With an estimated twenty-thousand protein-coding genes in the human genome, pinpointing a specific gene or pathway responsible for a particular disease can be like finding a needle in the proverbial haystack. This has certainly been the case for hepatocellular carcinoma (HCC), with studies identifying more than ten thousand mutations in the cancer genomes of HCC patients, making it extremely difficult to develop targeted therapies.

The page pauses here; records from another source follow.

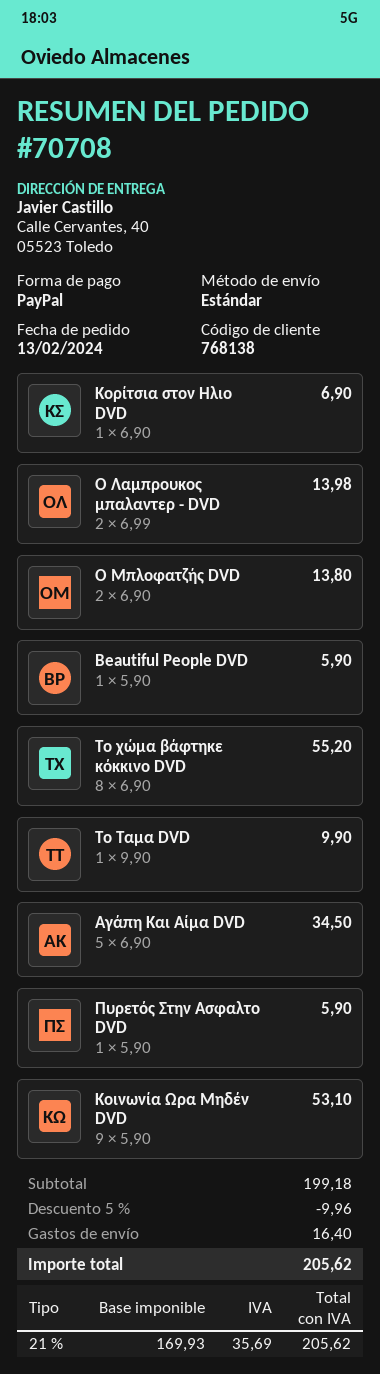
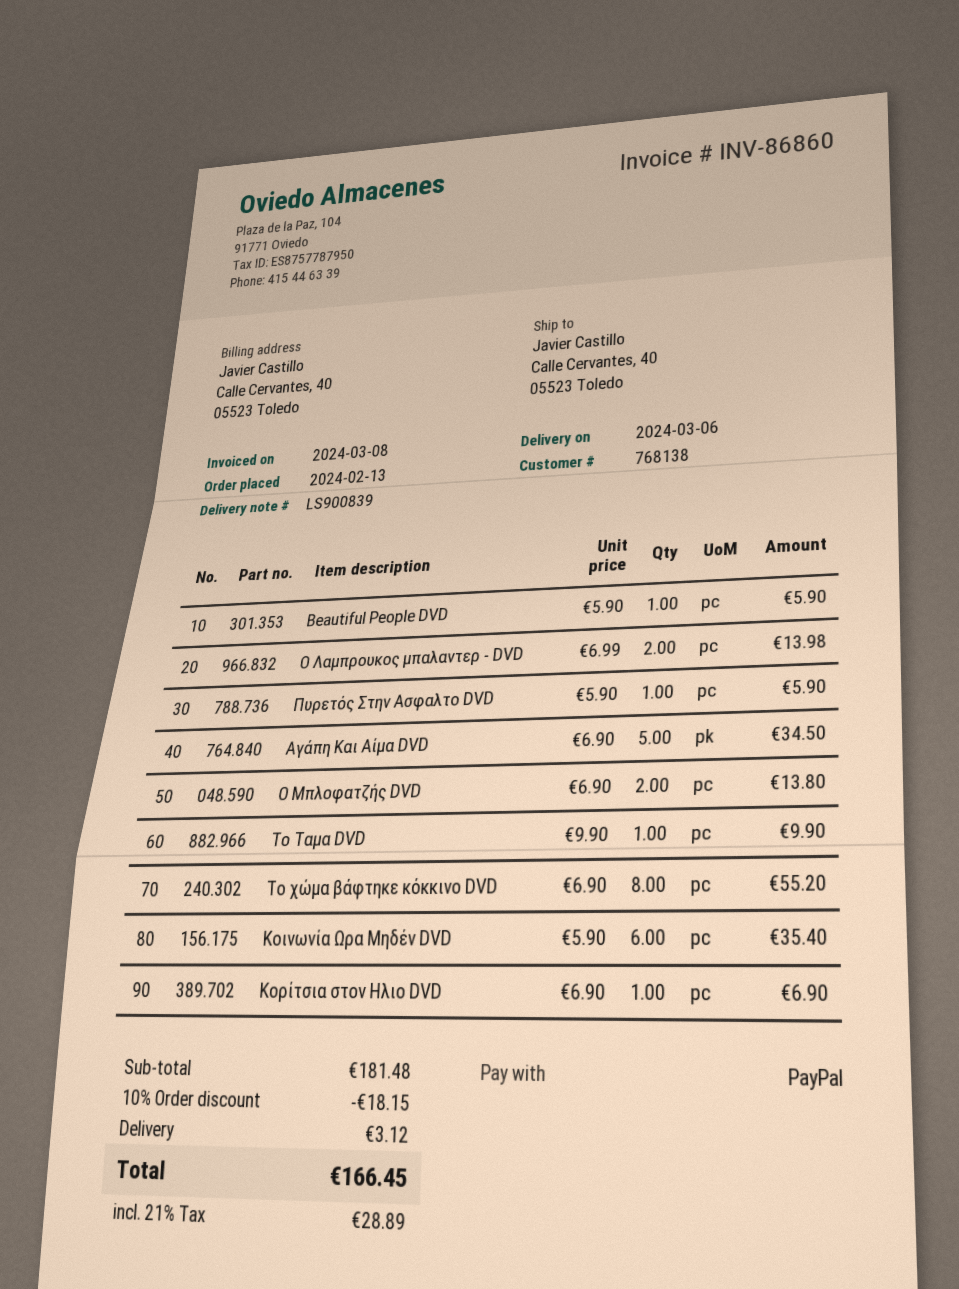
Κοινωνία Ωρα Μηδέν DVD: 9 x 5.90 = 53.10 -> 6 x 5.90 = 35.40
subtotal: 199.18 -> 181.48
discount: 5% = 9.96 -> 10% = 18.15
shipping: 16.40 -> 3.12
tax: 21% = 35.69 -> 21% = 28.89
total: 205.62 -> 166.45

In addition to being the second most lethal form of cancer worldwide, increasing numbers of people are diagnosed with HCC each year. A major emerging risk factor for this type of liver cancer, particularly in Western countries, is non-alcoholic fatty liver disease (NAFLD), characterized by excess fat storage in the liver. Linked to a high-fat diet and type 2 diabetes, damage caused to the liver by NAFLD is likened to that seen in cases of serious alcohol abuse.
Given the lack of treatment options and poor prognosis for HCC patients, research teams led by Osaka University set out to identify genes driving the development of NAFLD-HCC. “We used a new technology to comprehensively search for oncogenes in individual animals by large-scale screening of genes and signal transduction pathways that contribute to the development of liver cancer associated with fatty liver disease,” explains Tetsuo Takehara, co-author of a recent study published in Proceedings of the National Academy of Sciences of the United States of America.
This new technology involves small, mobile DNA sequences–charmingly named Sleeping Beauty transposons–that were randomly integrated into the genome in two separate mouse models of NAFLD. Transposon insertion disrupts genes normally involved in tumor suppression or activates nearby oncogenes, allowing researchers to identify potential HCC-causing genes by accelerated or excessive liver tumor development in affected mice.
“Amongst hundreds of candidate genes, we discovered that Sav1, a component of the Hippo pathway, was the most frequently mutated gene in both Sleeping Beauty screens,” says leading author Takahiro Kodama. Interestingly, Sav1 and the Hippo pathway are involved in the regulation of organ size. If this pathway is disrupted, liver progenitor cells replicate uncontrollably, leading to tumor formation.
The researchers noted significant liver damage and accumulation of proteins involved in tumor formation in NAFLD mice with a deletion of the Sav1 gene, suggesting they had found their “needle”. “Although we knew that deletion of Sav1 leads to liver enlargement and the development of liver tumors, these new findings provide a key link between dysregulation of the Hippo pathway and the development of HCC in NAFLD,” says Kodama. “Knowing this, we can potentially develop new liver cancer treatments targeting the Hippo pathway.”